In dem von Spesenmissbrauch, Vaterlandsverrat und Wasserraub geprägten Wahlkampf darf auch das Türkei-Thema nicht fehlen, obwohl das Europaparlament mit der zu Jahresende anstehenden Entscheidung nichts zu tun hat. In seltener Einmütigkeit folgen die politischen Parteien der öffentlichen Meinung und wettern gegen eine EU-Mitgliedschaft der Türkei, wobei teils emotionale ("Türkenbelagerung"), teils simplistische ("nicht europäisch") oder auch irrelevante ("heute nicht beitrittsfähig") Argumente zum Einsatz kommen.

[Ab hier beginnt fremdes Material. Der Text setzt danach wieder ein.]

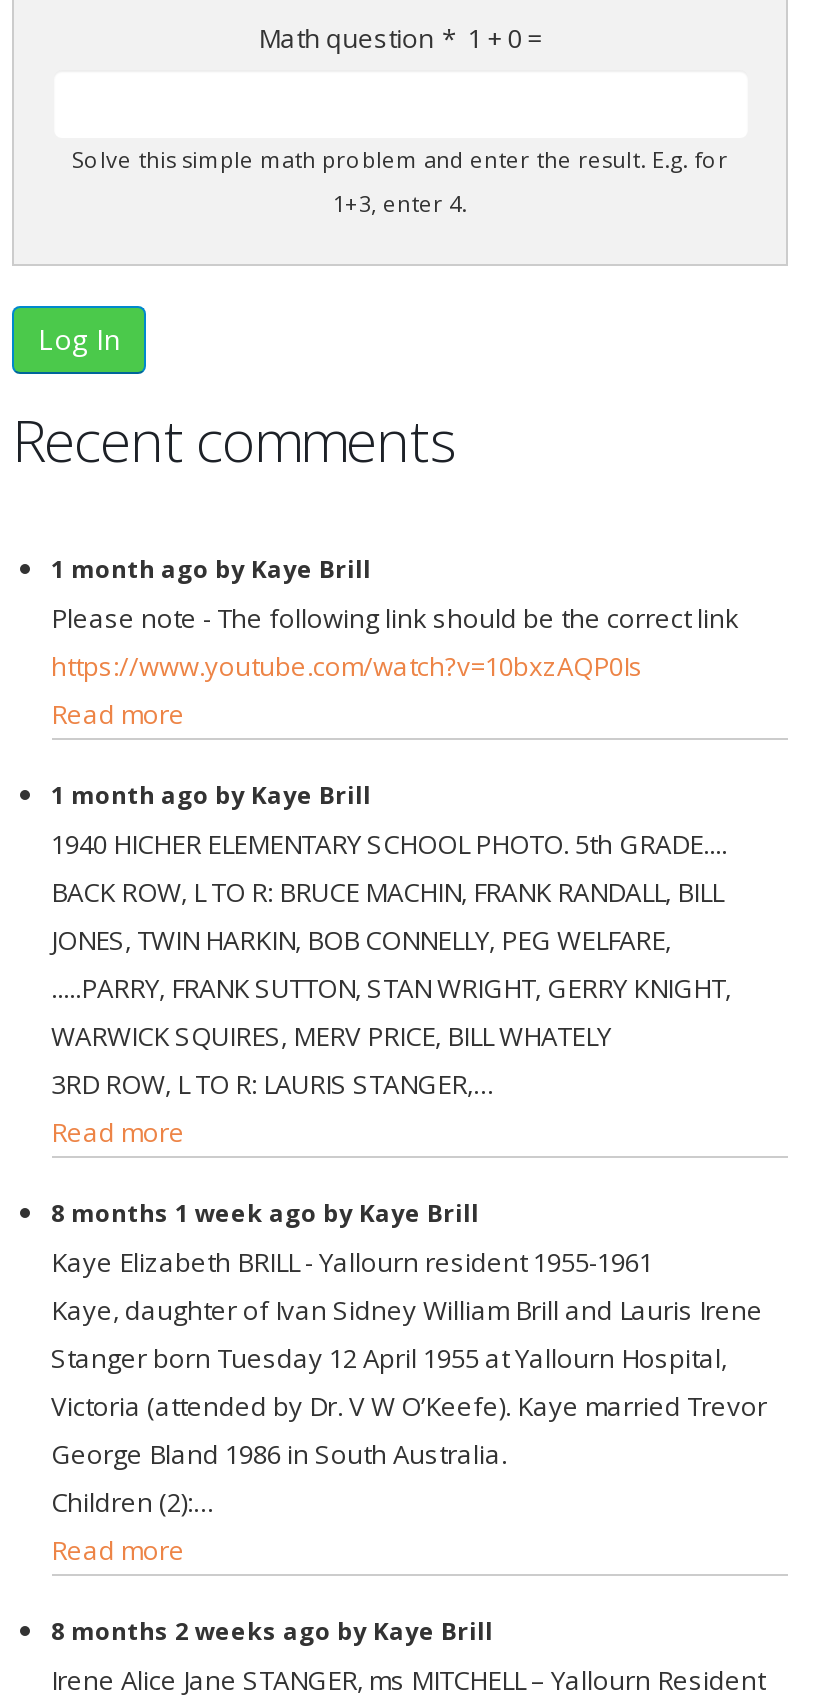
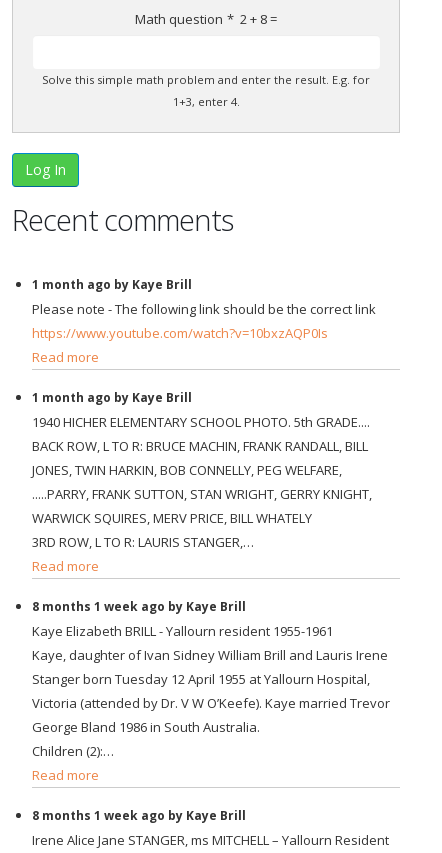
- Math question 1 + 0 =
+ Math question 2 + 8 =

- 8 months 2 weeks ago by Kaye Brill
+ 8 months 1 week ago by Kaye Brill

Dabei geht es im Dezember nicht um den Beitritt der Türkei, sondern um die Eröffnung von Verhandlungen, die viele Jahre dauern werden und deren Ausgang ungewiss ist. Selbst die türkische Regierung rechnet nicht mit einem Aufnahmebeschluss vor 2015, und bis dahin wird sich sowohl die Türkei als auch die EU beträchtlich verändert haben. Im kommenden Oktober wird die Europäische Kommission beurteilen, ob die Türkei die politischen Kriterien (demokratische Institutionen, Rechtsstaatlichkeit, Menschenrechte) erfüllt und eine entsprechende Empfehlung aussprechen.

Logischer Schritt

Sollte diese angesichts der umfassenden Reformmaßnahmen der türkischen Regierung positiv ausfallen, dürfte der Europäische Rat im Dezember den Beginn der Verhandlungen für 2005 beschließen. Dies wäre eine logische Fortführung der bisherigen europäischen Politik, welche die Selbstdefinition der Türkei als Teil Europas stets anerkannt und diese in alle europäischen Institutionen (Europarat, OECD, Nato, OSZE, EBRD etc.) als Vollmitglied und 1963 in die damalige EWG als assoziiertes Mitglied aufgenommen hat.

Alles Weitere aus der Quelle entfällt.